*** Data section ***
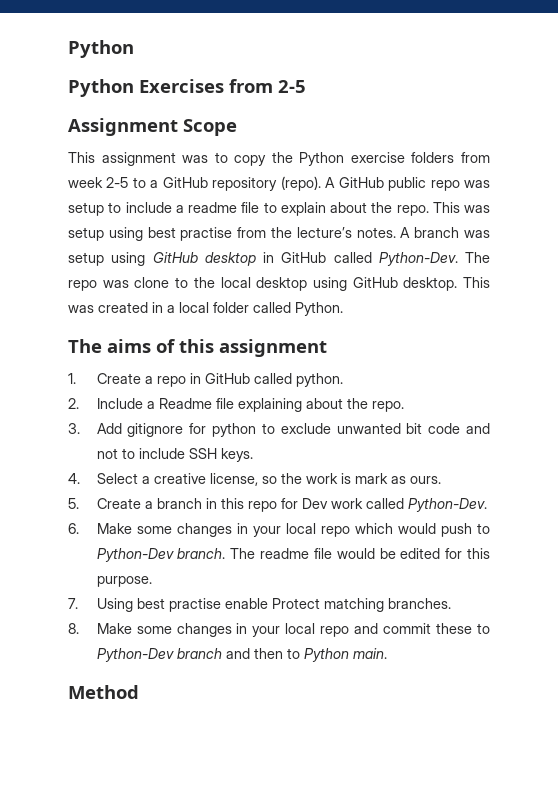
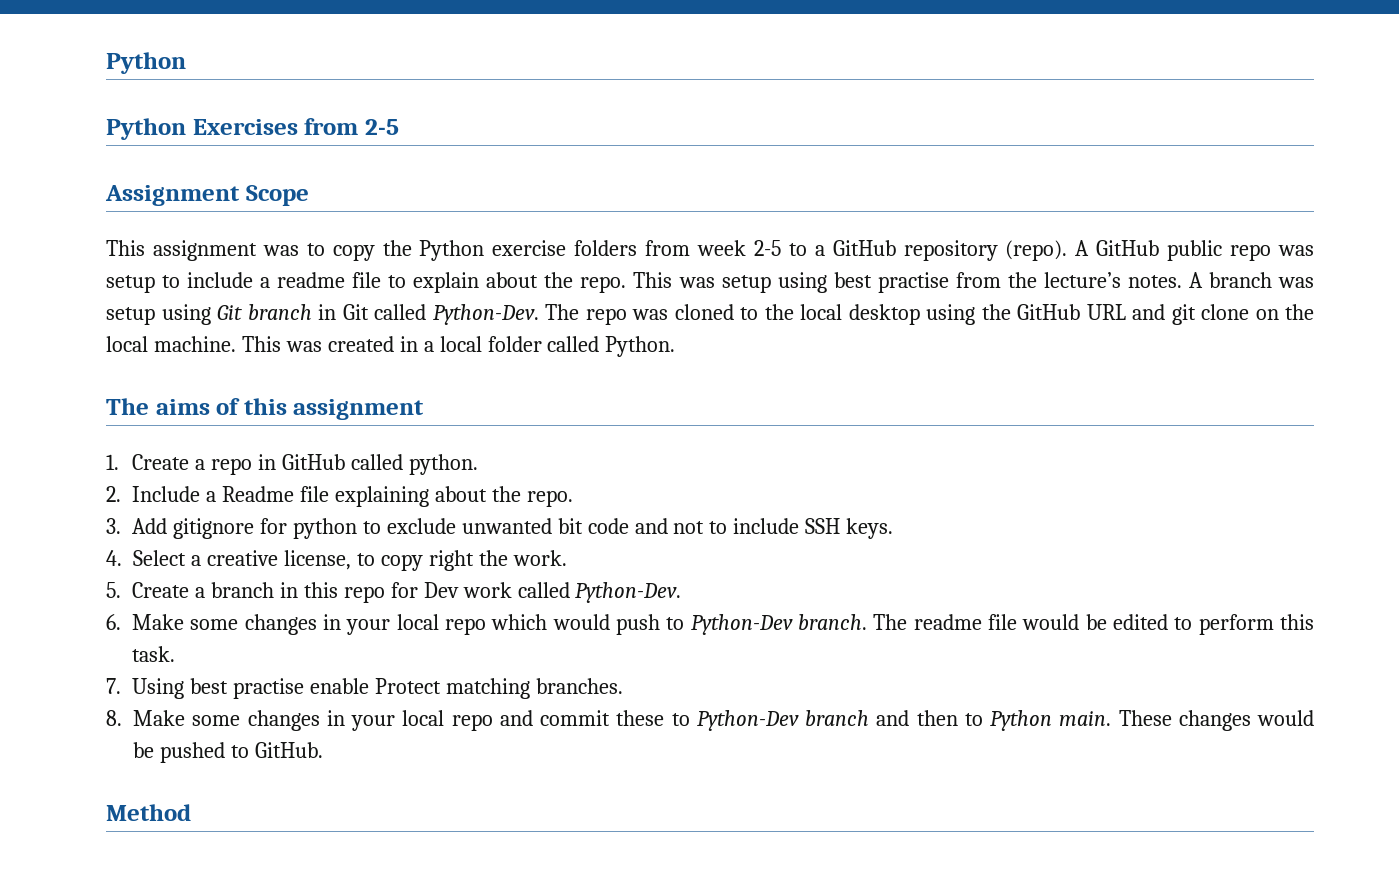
- A branch was setup using GitHub desktop in GitHub called Python-Dev.
+ A branch was setup using Git branch in Git called Python-Dev.
- The repo was clone to the local desktop using GitHub desktop.
+ The repo was cloned to the local desktop using the GitHub URL and git clone on the local machine.
- 4. Select a creative license, so the work is mark as ours.
+ 4. Select a creative license, to copy right the work.
- The readme file would be edited for this purpose.
+ The readme file would be edited to perform this task.
+ These changes would be pushed to GitHub.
*** End of Data section ***
◆ Required action ◆
Output each line above exactly. Skip the images.

◆ Task response ◆
- A branch was setup using GitHub desktop in GitHub called Python-Dev.
+ A branch was setup using Git branch in Git called Python-Dev.
- The repo was clone to the local desktop using GitHub desktop.
+ The repo was cloned to the local desktop using the GitHub URL and git clone on the local machine.
- 4. Select a creative license, so the work is mark as ours.
+ 4. Select a creative license, to copy right the work.
- The readme file would be edited for this purpose.
+ The readme file would be edited to perform this task.
+ These changes would be pushed to GitHub.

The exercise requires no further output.